→ What is being asked
Please return all lines in the listing holding the word "flex".

══════════════════════════════

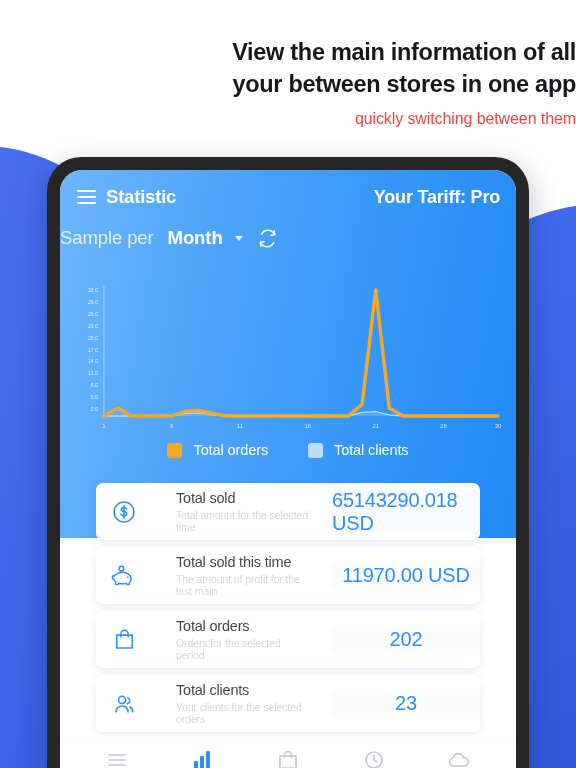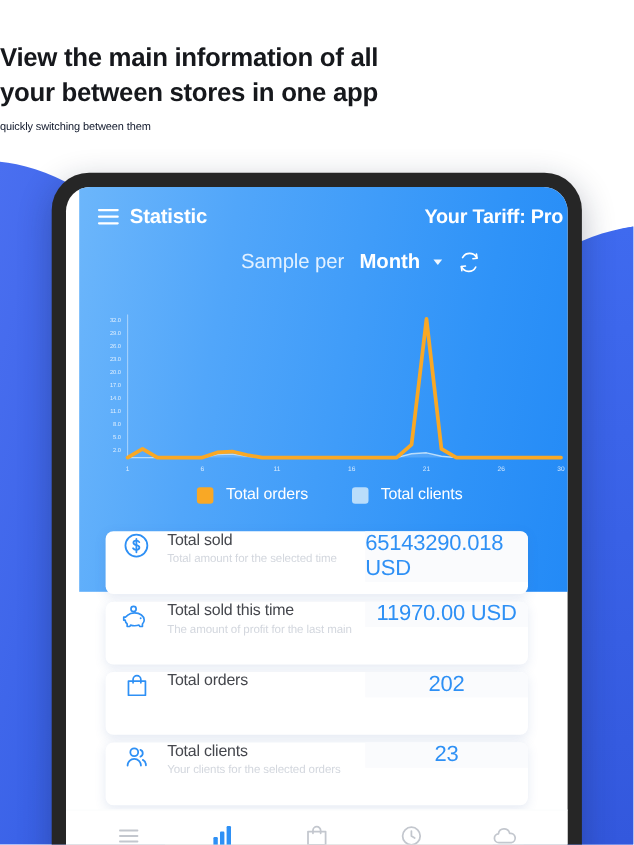--- a/index.html
+++ b/index.html
@@ -17,7 +17,7 @@
   
   .headline-wrap {
     position: absolute; top: 36px; left: 0; width: 576px;
-    text-align: left; z-index: 5;
+    text-align: right; z-index: 5;
   }
   .headline {
     font-size: 23.5px; font-weight: bold; color: #16181c;

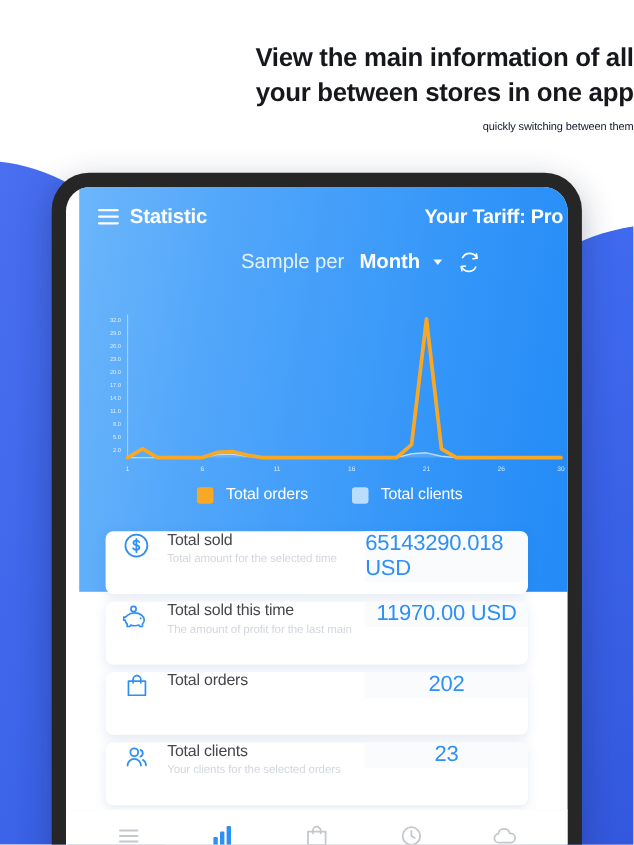--- a/index.html
+++ b/index.html
@@ -25,7 +25,7 @@
   }
   .subheadline {
     margin-top: 9px;
-    font-size: 10px; color: #0f172a; letter-spacing: -0.1px;
+    font-size: 16px; color: #ef4444; letter-spacing: -0.1px;
   }
 
   

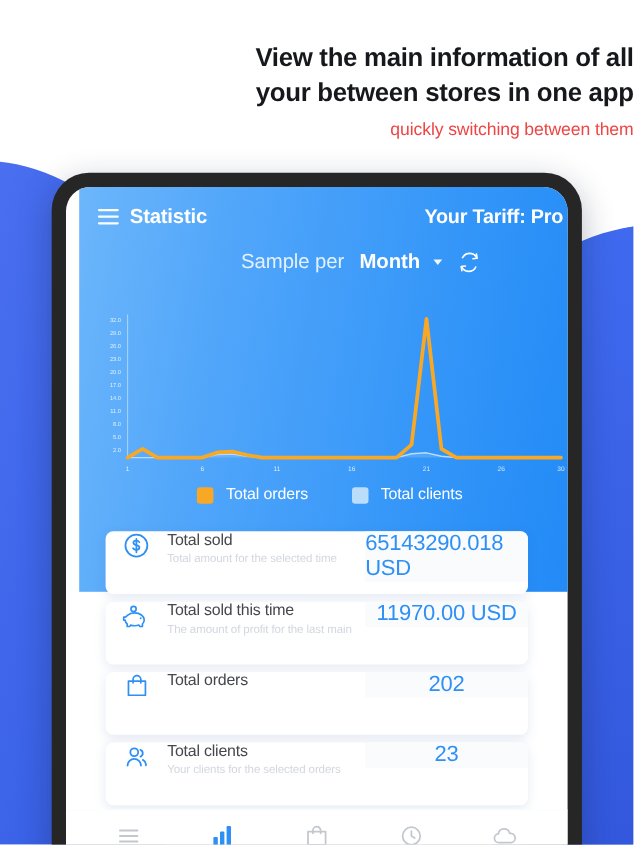--- a/index.html
+++ b/index.html
@@ -47,7 +47,7 @@
 
   
   .app-header {
-    position: absolute; top: 0; left: 12px; width: 456px; height: 368px;
+    position: absolute; top: 0; left: 0; width: 456px; height: 368px;
     background: linear-gradient(100deg, #6cb6fb 0%, #51a6fa 28%, #2f93f8 75%, #2289f6 100%);
     padding-left: 12px;
   }

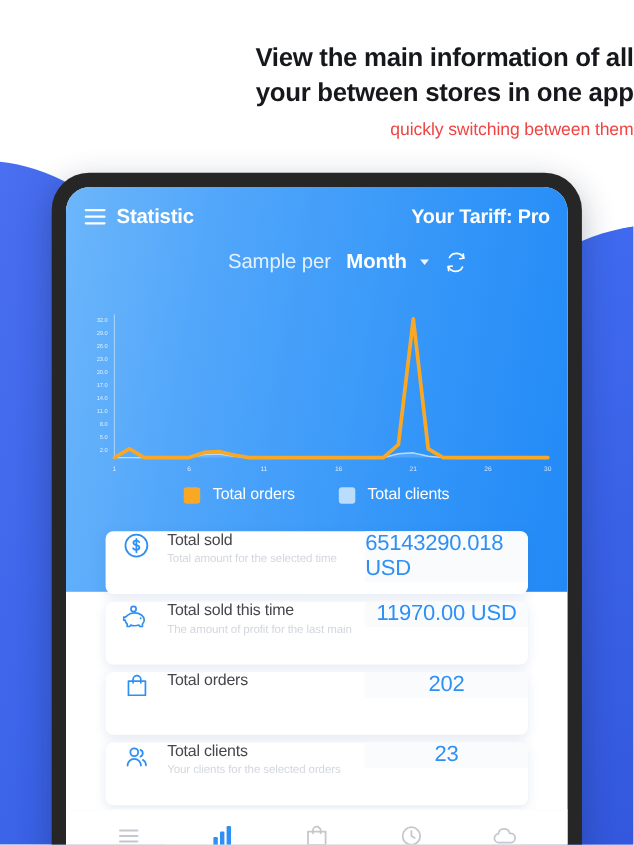--- a/index.html
+++ b/index.html
@@ -64,7 +64,7 @@
 
   .sampler {
     position: absolute; top: 57px; left: 0; width: 512px;
-    display: flex; align-items: center; justify-content: center; gap: 14px;
+    display: flex; align-items: center; gap: 14px;
   }
   .sample-label { color: #e3f1ff; font-size: 18.5px; letter-spacing: -0.1px; }
   .sample-value { color: #ffffff; font-size: 18.5px; font-weight: bold; letter-spacing: -0.1px; }

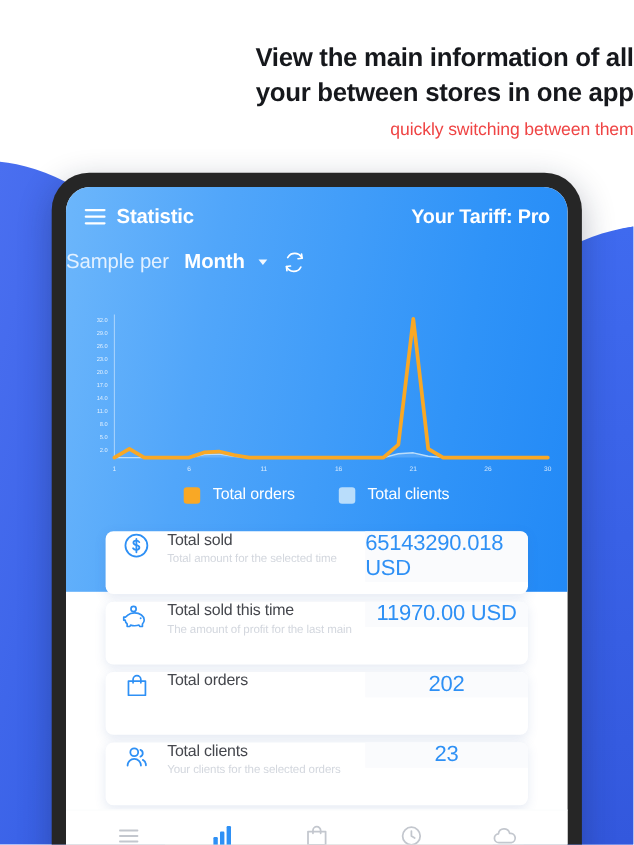--- a/index.html
+++ b/index.html
@@ -88,11 +88,12 @@
   
   .cards { position: absolute; top: 313px; left: 0; width: 456px; padding: 0 36px; }
   .card {
-    position: relative; display: flex; align-items: flex-start;
+    position: relative; display: flex; align-items: center;
     height: 57px; margin-bottom: 7px;
     background: #ffffff; border-radius: 7px;
     box-shadow: 0 3px 10px rgba(60,100,170,0.13);
     overflow: hidden;
+    gap: 24px;
   }
   .card-icon {
     width: 56px; display: flex; align-items: center; justify-content: center;

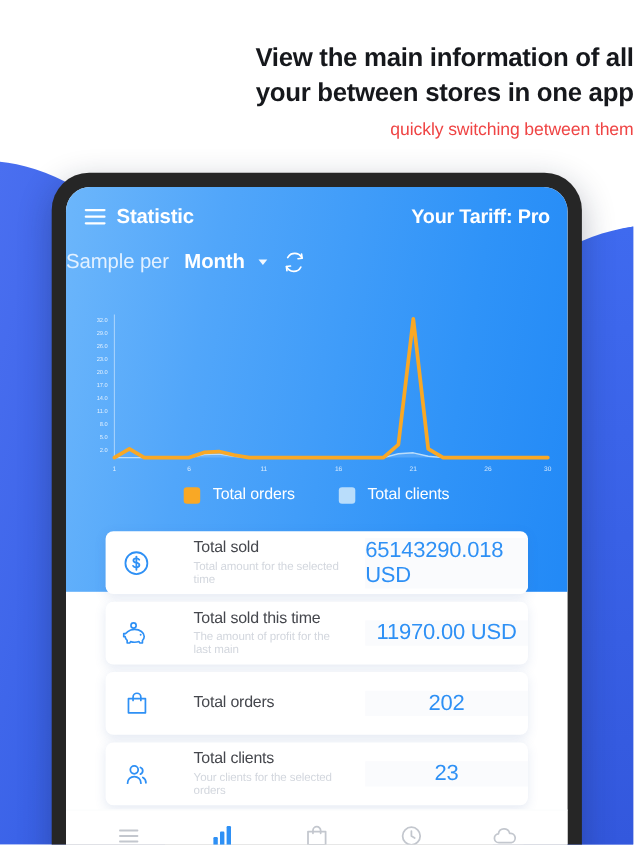--- a/index.html
+++ b/index.html
@@ -266,6 +266,7 @@
           </div>
           <div class="card-texts">
             <div class="card-title">Total orders</div>
+            <div class="card-sub">Orders for the selected period</div>
           </div>
           <div class="card-value-cell">
             <span class="card-value">202</span>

══════════════════════════════

→ Solution
-    display: flex; align-items: center; justify-content: center; gap: 14px;
+    display: flex; align-items: center; gap: 14px;
-    position: relative; display: flex; align-items: flex-start;
+    position: relative; display: flex; align-items: center;
     width: 56px; display: flex; align-items: center; justify-content: center;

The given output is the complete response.